Visualization Tool Skills
If you want to be a successful data scientist, you should be able to work with some data visualization tools to represent data analyses visually. Some of these include R, Flare, HighCharts, AmCharts, D3.js, Processing, and Google Visualization API etc.But this is not the end! If you are really keen to become a data scientist, you should also have the following skills:
Communication Skills: Statistics and Excel are the tricky ones to deal with. Data Scientists should be able to present the data in a way that it communicates the results to the business users.
Business Skills: Data scientists will have to play multiple roles. They would need to communicate with diverse people in the organization. Therefore, having strong business skills that include communication, planning, organizing and managing will be of great help. This includes understanding business and application requirements and interpreting the information accordingly. Also, he should have an overall understanding of the key challenges in the industry and should be aware of the financial ratios for better decision making. Bottom line, a data scientist as to think ‘Business’ as well.
Problem solving skills: This seems obvious as data science is all about problem solving. An efficient data scientist must take time and look into the problem deeply and come up with a feasible solution to suit the user.

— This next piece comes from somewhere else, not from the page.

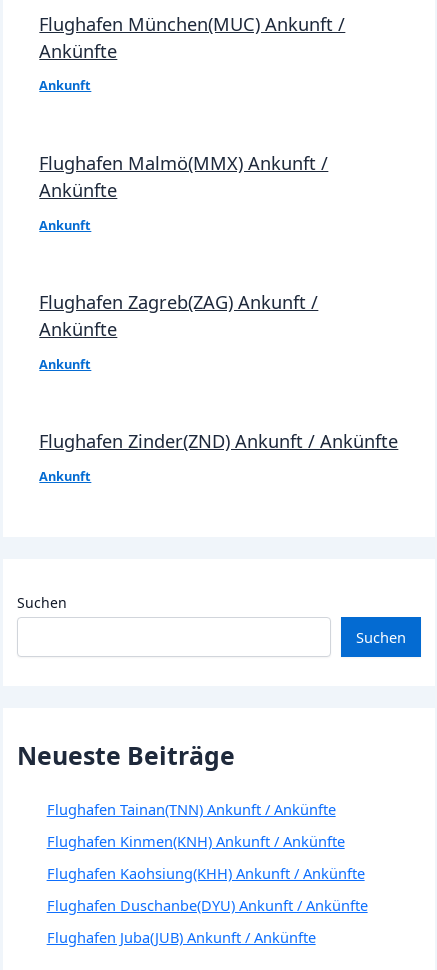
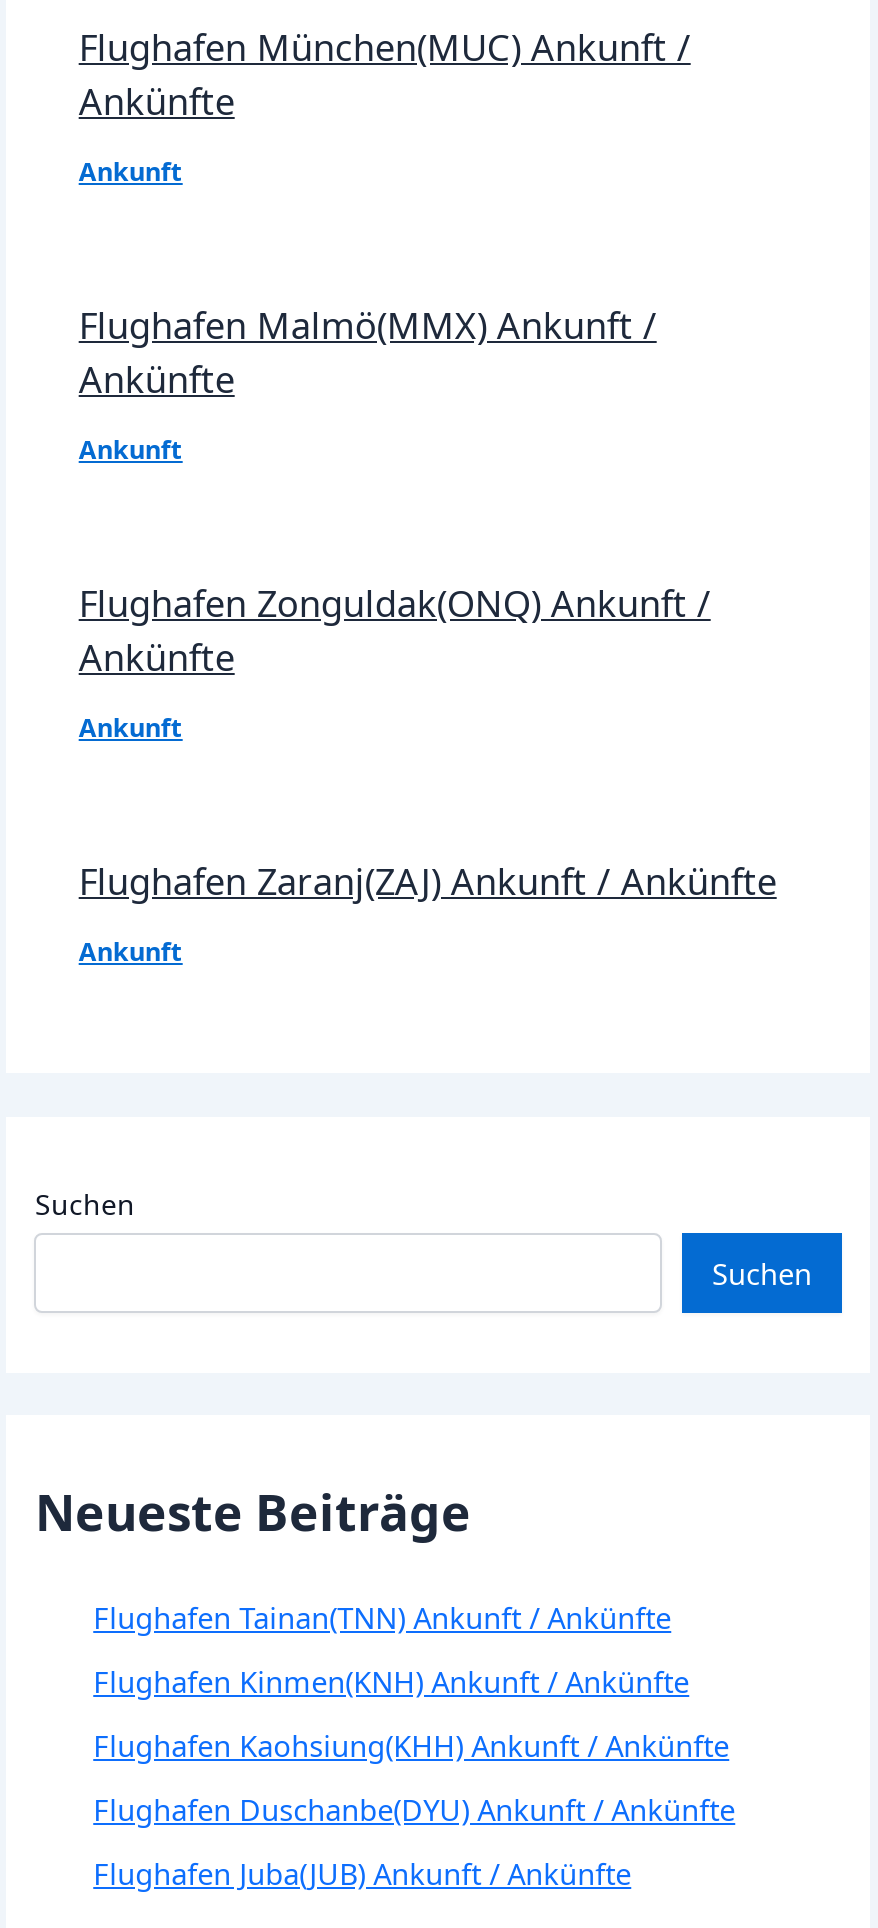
- Flughafen Zagreb(ZAG) Ankunft /
+ Flughafen Zonguldak(ONQ) Ankunft /

- Flughafen Zinder(ZND) Ankunft / Ankünfte
+ Flughafen Zaranj(ZAJ) Ankunft / Ankünfte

Prediction Skills: A data scientist should also be an efficient predictor. He should have broad knowledge of algorithms to select the right one to properly fit the data model. This involves certain amount of creativity to use and represent the data wisely.
Hacking: I know it sounds scary, but different hacking skills like manipulating text files at the command line, understanding vectorized operations and algorithmic thinking will make you a better data scientist.
Looking at the above skill sets it is clear that being a Data Scientist is not just about knowing everything about data. It is a job profile with an amalgamation of data skills, math skills, business skills and communication skills. With all these skills together, a Data Scientist can be rightfully called as the Rock star of the IT field.
We covered the skills that is required to become a data scientist. There is a huge difference to just becoming a data scientist and become an awesome and efficient data scientist. The following skills along with the above mentioned skills, sets you apart from being a normal or even a mediocre data scientist.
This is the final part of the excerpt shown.